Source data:
────────

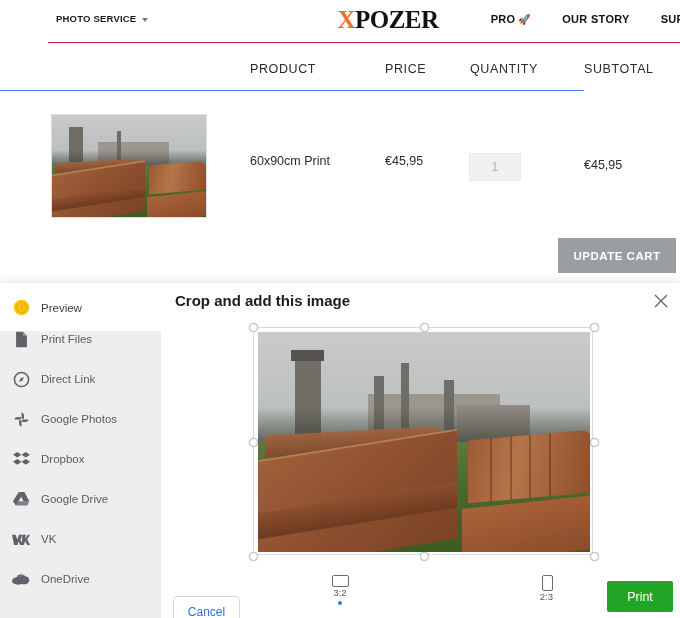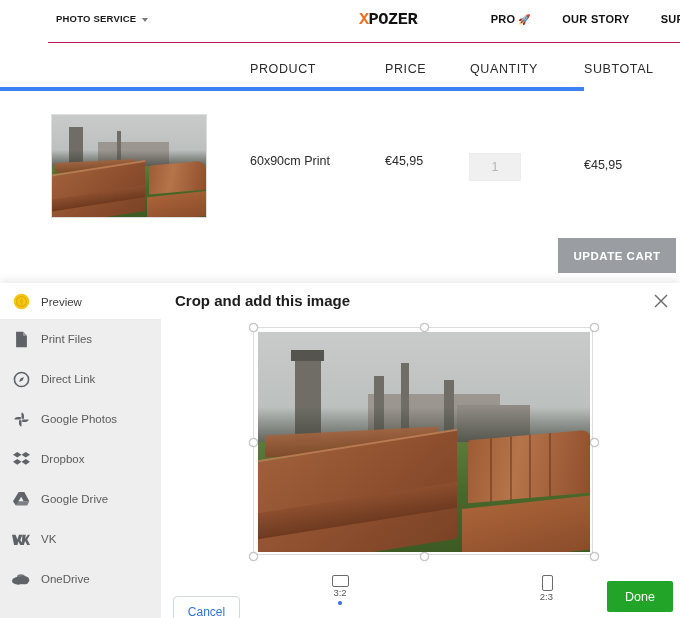"XPOZER" .logo { font-family: Liberation Mono, monospace -> Liberation Serif, serif; font-size: 17px -> 25px }
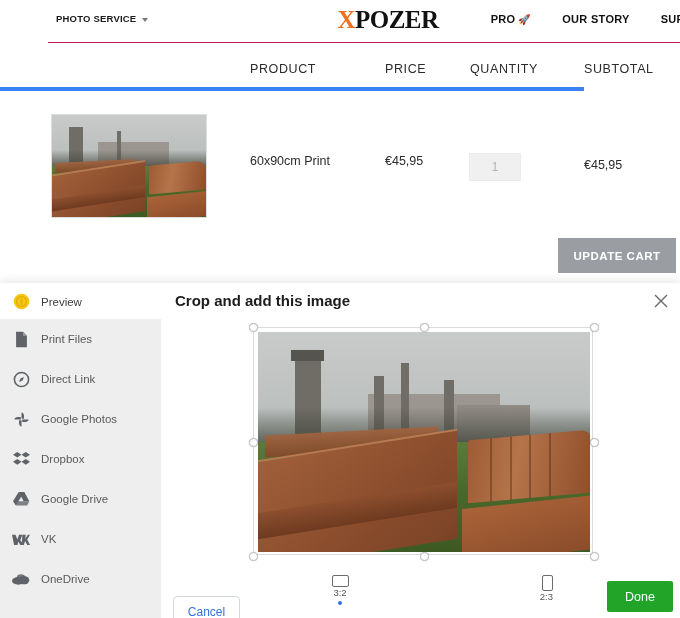"PRODUCT" .cart-head { border-bottom: 4px solid #3b82f6 -> 1px solid #3b82f6 }
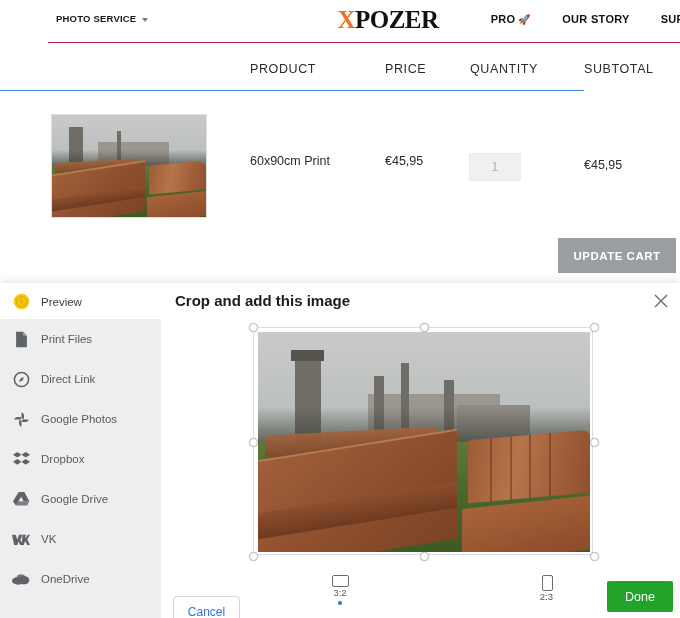"Preview" .side-item.preview { height: 35px -> 47px }
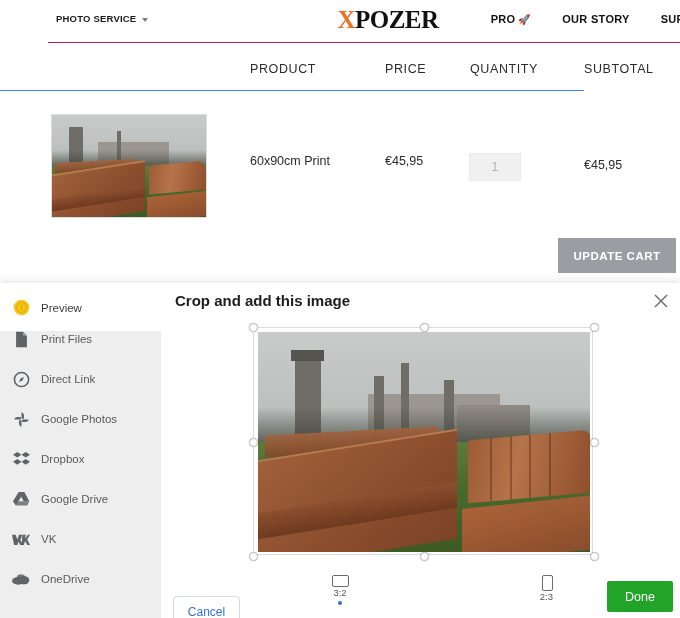"Done" button.btn-done { text: Done -> Print }
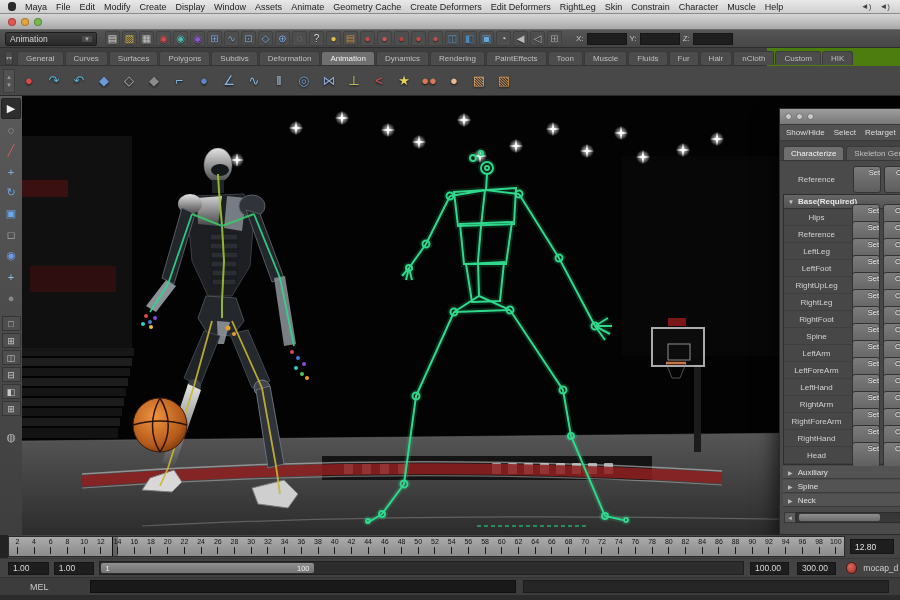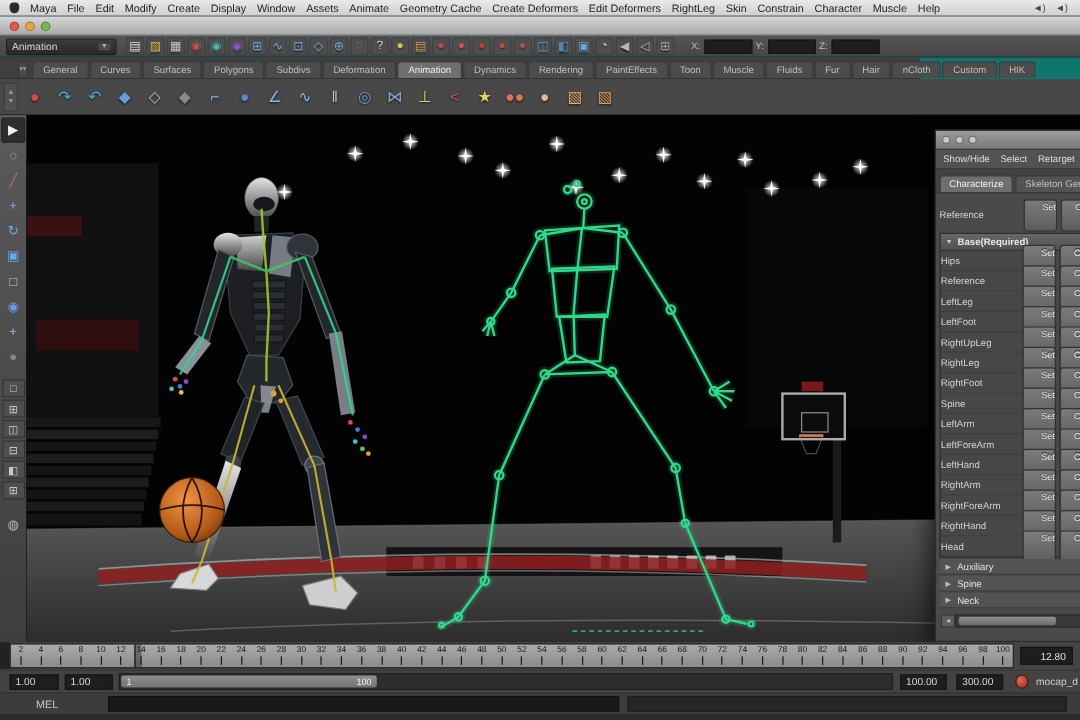"Maya" #root { background: #0f766e -> #4d7c0f }
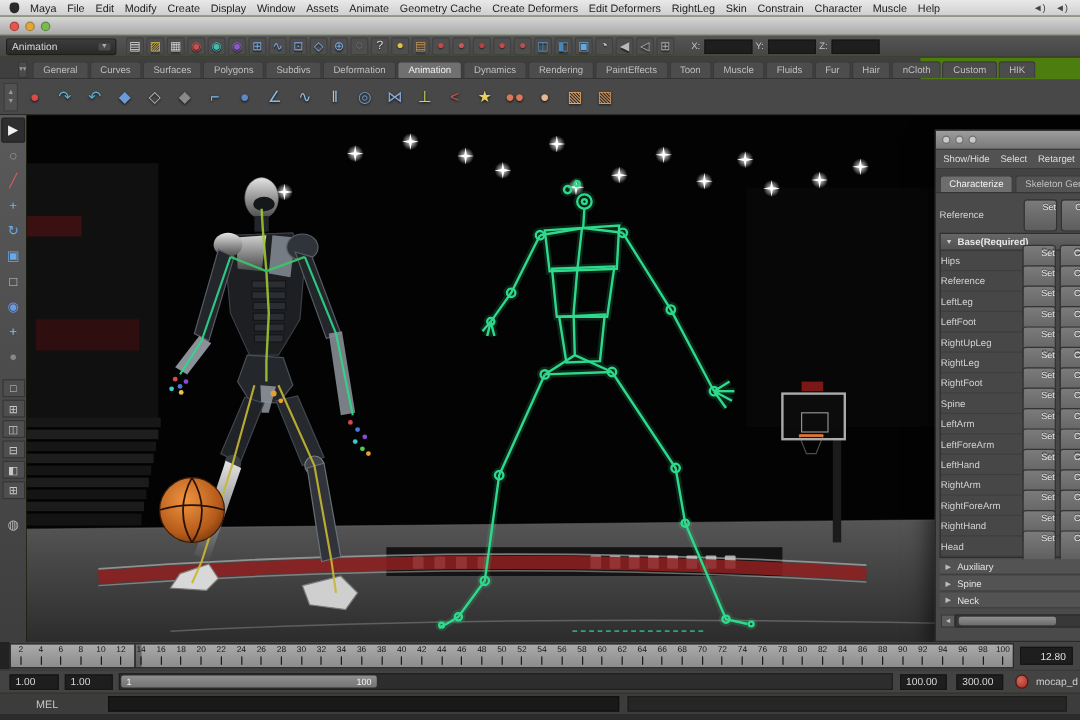"General" #shelf-tabs { padding-left: 15px -> 5px }
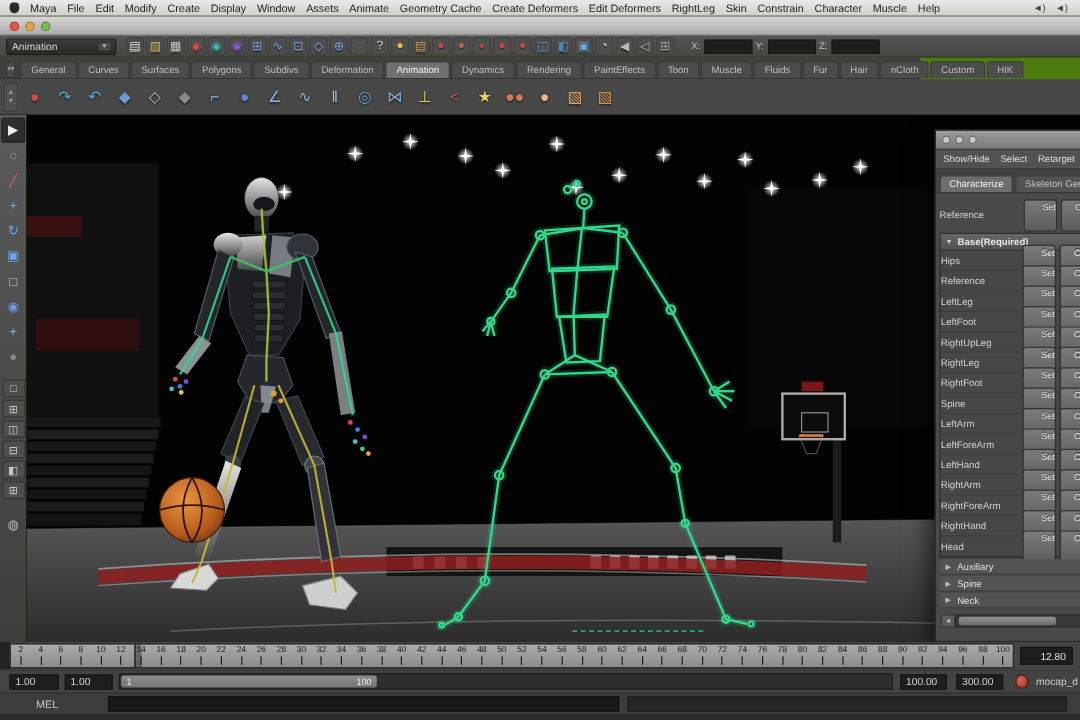"Reference" .hik-row .lbl { text-align: none -> center }
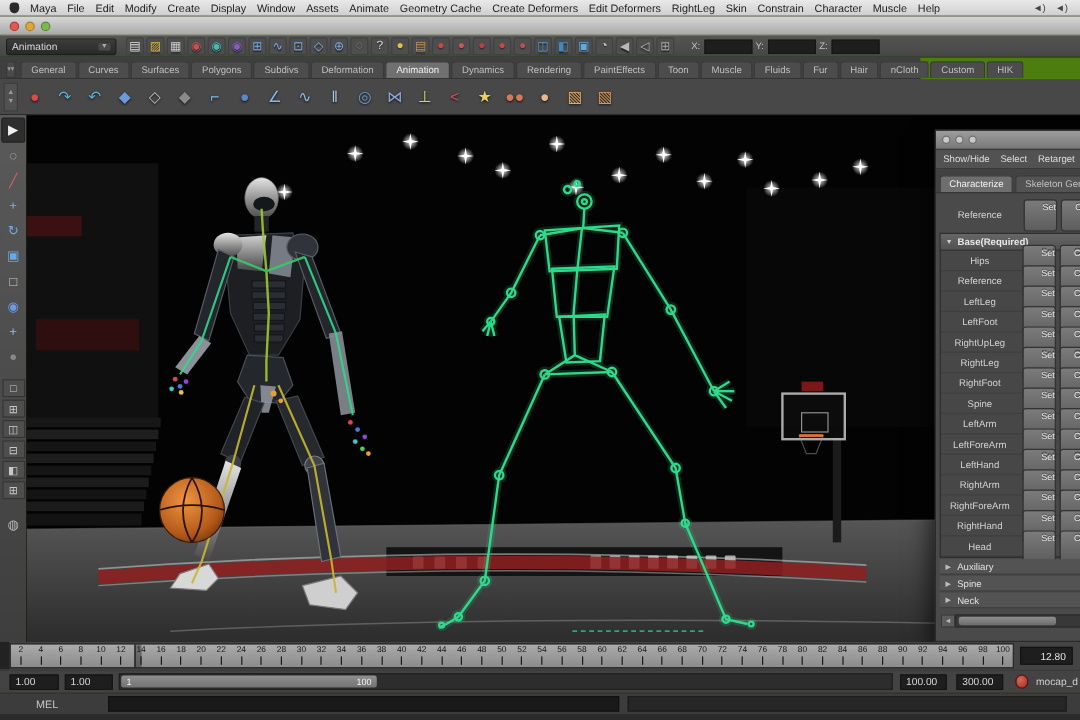"12.80" #current-time { padding-left: 16px -> 4px }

────────

### TASK ITEM
The required result is an exact copy of the lines from the line containing "padding-left: 15px ->" through the end of the entries, with every picture left out.

### RESPONSE
"General" #shelf-tabs { padding-left: 15px -> 5px }
"Reference" .hik-row .lbl { text-align: none -> center }
"12.80" #current-time { padding-left: 16px -> 4px }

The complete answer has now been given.